I’ve read about your struggle with Apple in many places. Many bloggers and article writers had things to say about it (that did not favor Apple). I’m glad Apple took notice.
Go you. I hope the publicity gets you more sales, and wakes Apple up a bit.
Yeah – that is the downside of bureaucracy – too many good writers and content providers can get caught in that net. Good of Apple to come back after you put your article out there, but I wonder how many more silent victims there are of this red tape rubbish.
Good on you for standing your ground!
Concur! That is the only way that people are going to hear about these things!
This is *awesome*. 😀
Oh hell yes! 😀 I was only thinking the other day how much I regretted not getting the rest of the HTTS course before they went down. Glad to hear it all worked out!

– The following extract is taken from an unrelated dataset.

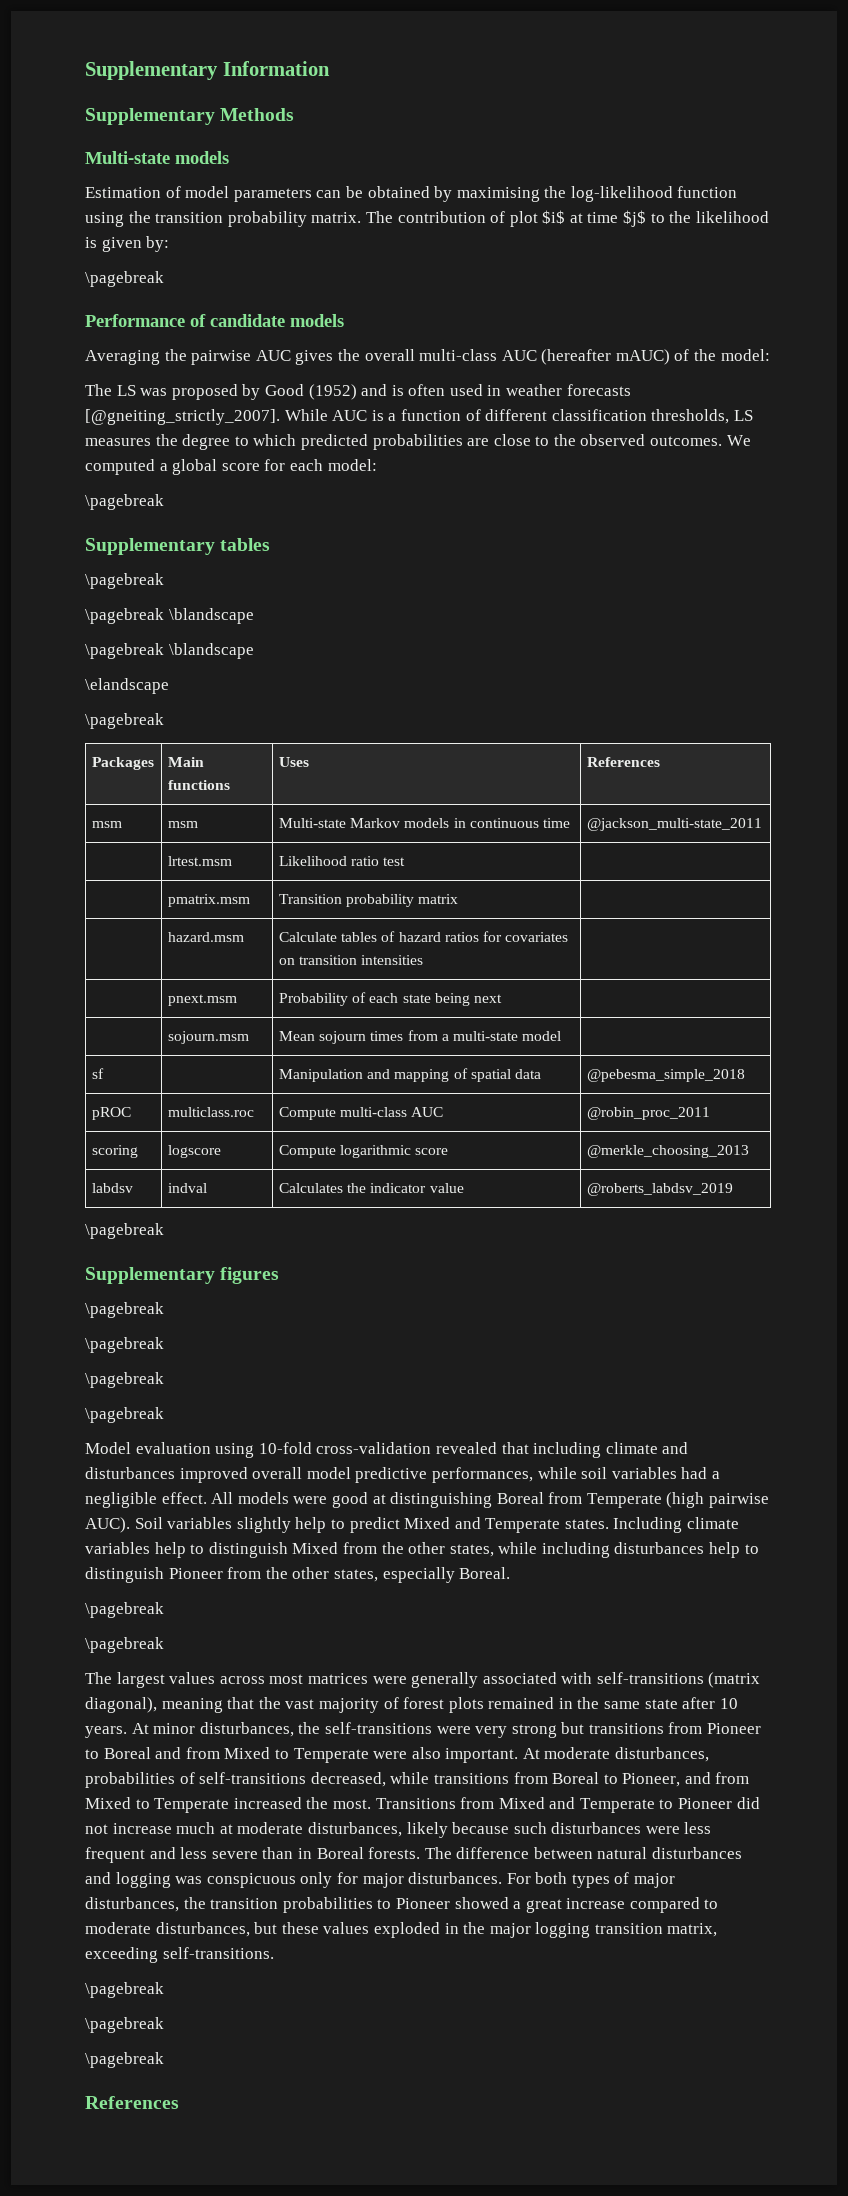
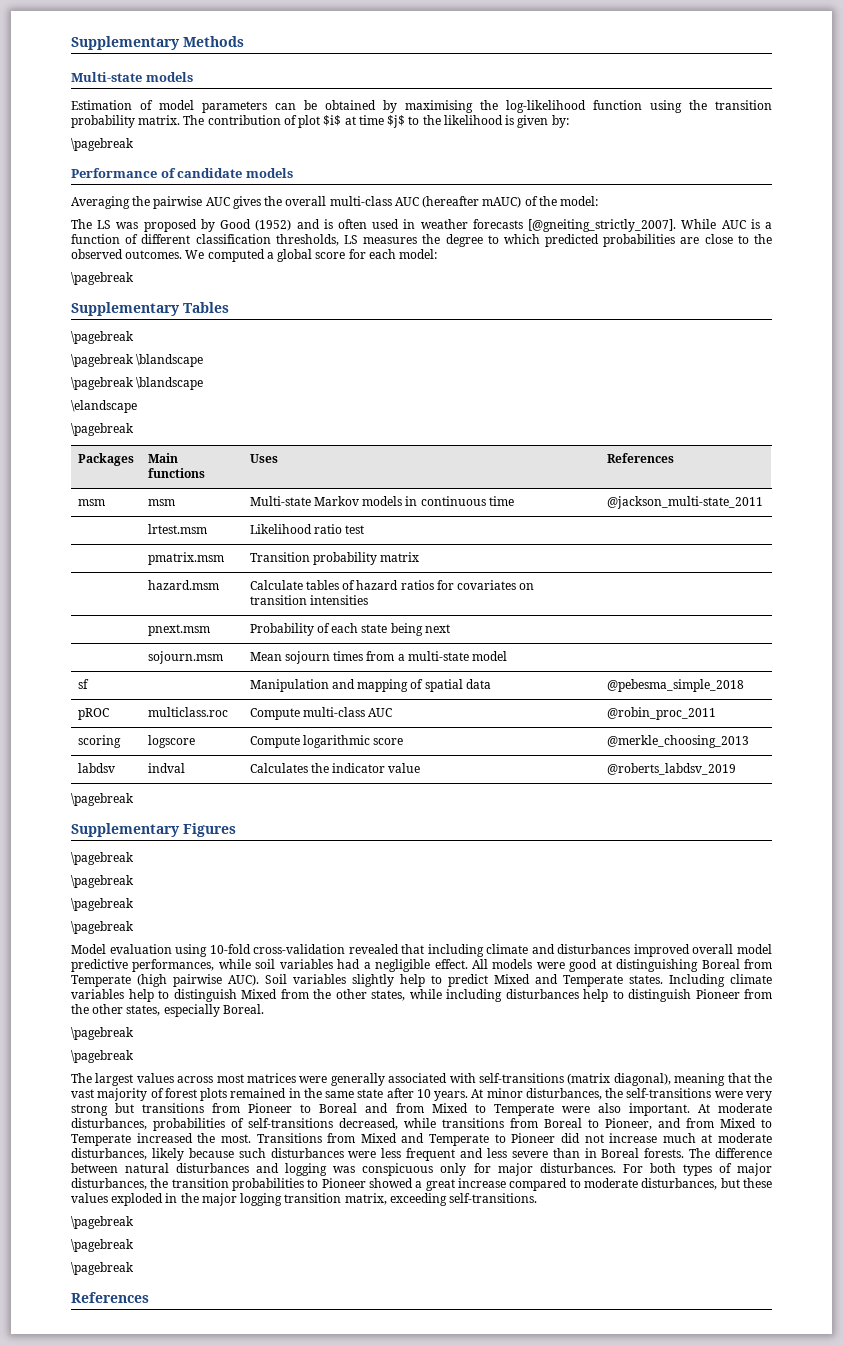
[85,61,330,80] [85,108,215,125] Supplementary Information // Supplementary -> [71,36,180,50] Supplementary
[220,538,271,551] tables -> [183,302,229,313] Tables
[220,1267,280,1284] figures -> [183,823,236,837] Figures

Hmmmm…I wonder if this turnaround has anything to do with the fact that you went VIRAL yesterday on GalleyCat and Appnewser? The story about your books being rejected was all over the Net starting late, late Monday night, was wildly viral on Tuesday (I tweeted it again, too), and was being read on feeds and newsapps all over the place. CONGRATULATIONS, HOLLY!!! You get ’em, girl!
I utterly missed the whole viral thing. But that probably helped bring the issue to their attention.
Richard Stallman had a note about it. I was surprised.
Sad that you had to go through all this to get Apple to wake up.
I hope that other writers besides me will benefit from the situation.